Seth Rogen, Anthony Mackie, and Joseph Godon-Levitt made a Christmas drug comedy that doesn't know if it wants to shock and amuse or if it wants to tug at your heart strings. Ultimately it does a little bit of both, and packs in a ton of celebrity cameos, tacks it to a tenuous "A Christmas Carol" based plot, and never really commits to any one tone. It was mostly fun, but ultimately forgettable. Unless it's secretly one of those movies you can watch over and over again and find all the little hidden nuances. It's quite possible the team behind it was smart enough to do that, but for now I'm not sensing this as being a film I'll have much desire to revisit.

Running Time: 101 minutes
My Total Minutes: 411,857

Jason goes to Midnites for Maniacs for a tribute to Arnold and Sly

Call it COM-RAMBO night. And call me a sucker for some mid-80s tough guy action flicks. Or call it time to reexamine these films, and find something new in them.

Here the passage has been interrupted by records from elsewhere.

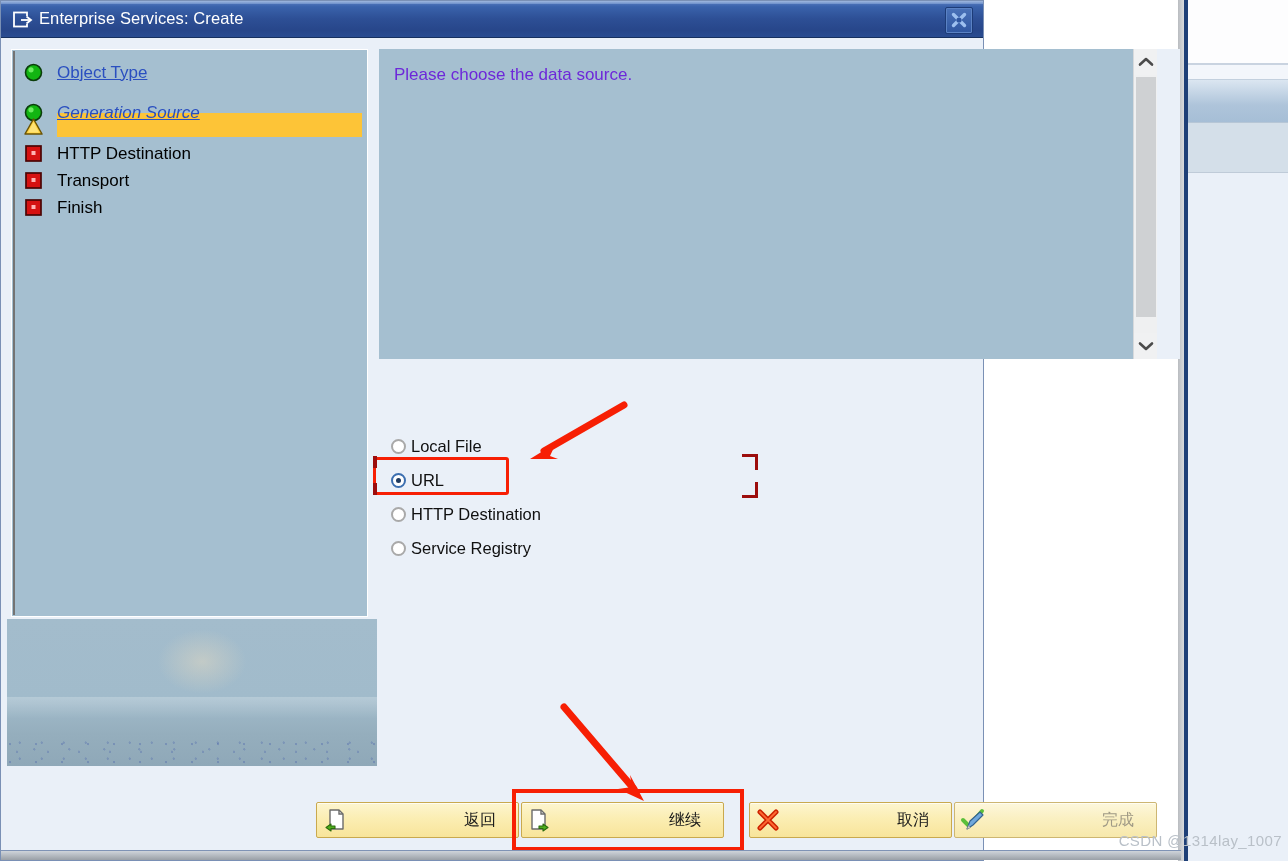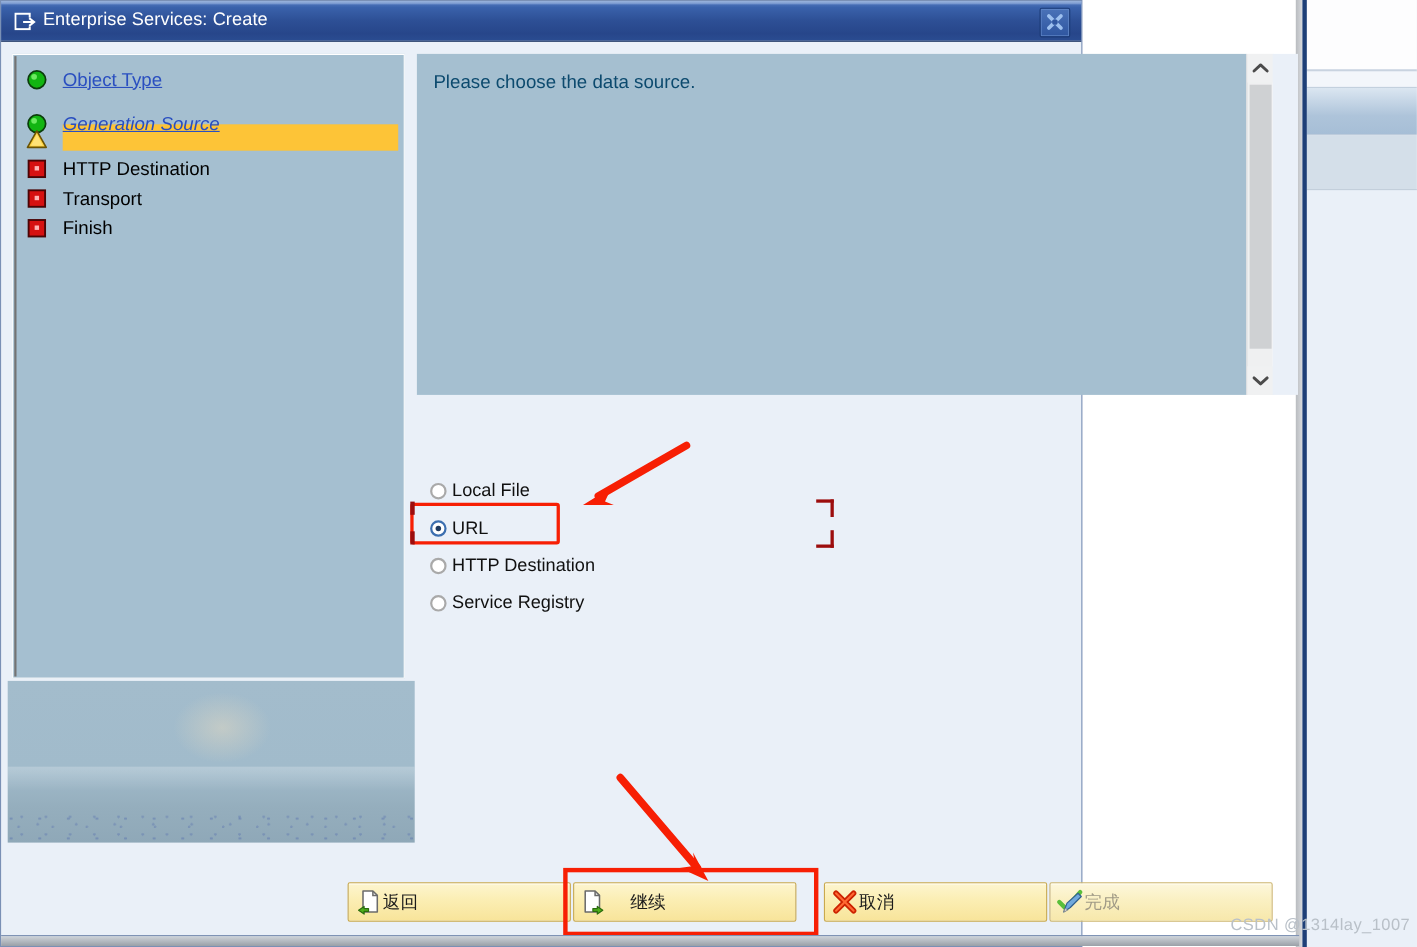--- a/index.html
+++ b/index.html
@@ -228,21 +228,21 @@
     position: absolute;
     left: 378px; top: 48px;
     width: 754px; height: 310px;
     background: #a5bfd0;
     border: none;
   }
   #instruction-text {
     position: absolute;
     left: 15px; top: 16px;
     font-size: 17px;
-    color: #0c4a6e;
+    color: #6d28d9;
   }
   #instr-scroll {
     position: absolute;
     left: 1132px; top: 48px;
     width: 24px; height: 310px;
     background: #eff0f1;
     border-left: 1px solid #d6d9dc;
     box-sizing: border-box;
   }
   .sb-arrow {
@@ -353,21 +353,21 @@
     box-sizing: border-box;
   }
   .sapbtn .bico {
     width: 26px; height: 26px;
     margin-left: 5px;
     flex: 0 0 auto;
     position: relative;
   }
   .sapbtn .blabel {
     flex: 1 1 auto;
-    text-align: left;
+    text-align: right;
     font-size: 16px;
     color: #1b1b1b;
     padding-right: 22px;
     font-family: "DejaVu Sans", "Liberation Sans", sans-serif;
   }
   .sapbtn.disabled {
     background: linear-gradient(to bottom, #fdf7dc 0%, #faf0c2 45%, #f7e8ab 100%);
     border-color: #cdb672;
   }
   .sapbtn.disabled .blabel { color: #a09a86; }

COMMANDO (1985): Okay, first up is Arnold, at the top of his muscle-bound, wise-cracking, ass-kicking game. Although it starts with a common theme of the night--soldiers who don't really want to fight anymore. But that all goes out the window when he is blackmailed into doing the bad guy's dirty work or risk his daughter's life (Alyssa Milano, in nearly her first role ever.) Of course he fights back, in an escalating series of incredible action pieces, obligatory detective work, and snappy one-liners. This isn't his most famous film, but this might be Arnold at his most Arnold-iness, and it's some damn good fun.

Between the movies, our host Jesse Ficks expounded on his theory of Arnold and Stallone being the Buster Keaton and Charlie Chaplin of action flicks. And darn it, the theory actually works. Arnold is Keaton--if not the Great Stone Face, at least the cool, clever calm in the center of the storm. Stallone, on the other hand, is the Tramp, the emotive character who is often down on his luck and wears his heart on his sleeve. Which brings us to...

RAMBO: FIRST BLOOD PART II (1985): It's accepted wisdom that FIRST BLOOD (1982) is a good dramatic movie that devolved into mindless violence with its sequel. And it's time to revisit that, with first acknowledging one simple fact--Rambo doesn't want to fight. In fact, that's largely an over-arching theme to Stallone's career (spoiler alert for my upcoming CREED review)--that life is a brutal struggle that's not necessarily of your own making, but there's dignity and honor in that struggle. Rambo is now plucked from prison for a simple reconnaissance mission, and double-crossed and left for dead. But of course, he doesn't die. In fact, he finally wins the Vietnam War and beats the Russians (don't think too hard about what the Russians were doing in Vietnam, it was the 80s, Russians were everywhere.) At least, that's the Cold-War-Fantasy interpretation of the movies, that it's post-Vietnam military wish fulfillment. And that interpretation simply overlooks glaring plot points like how the U.S. military brass are the bad guys in the film and Rambo only fights to rescue abandoned POWs. For an alleged pro-USA military fantasy, this is a pretty anti-American plot. At least, anti-American leadership. It might be time to reexamine the entire Rambo series as much more complicated and nuanced than I remember them.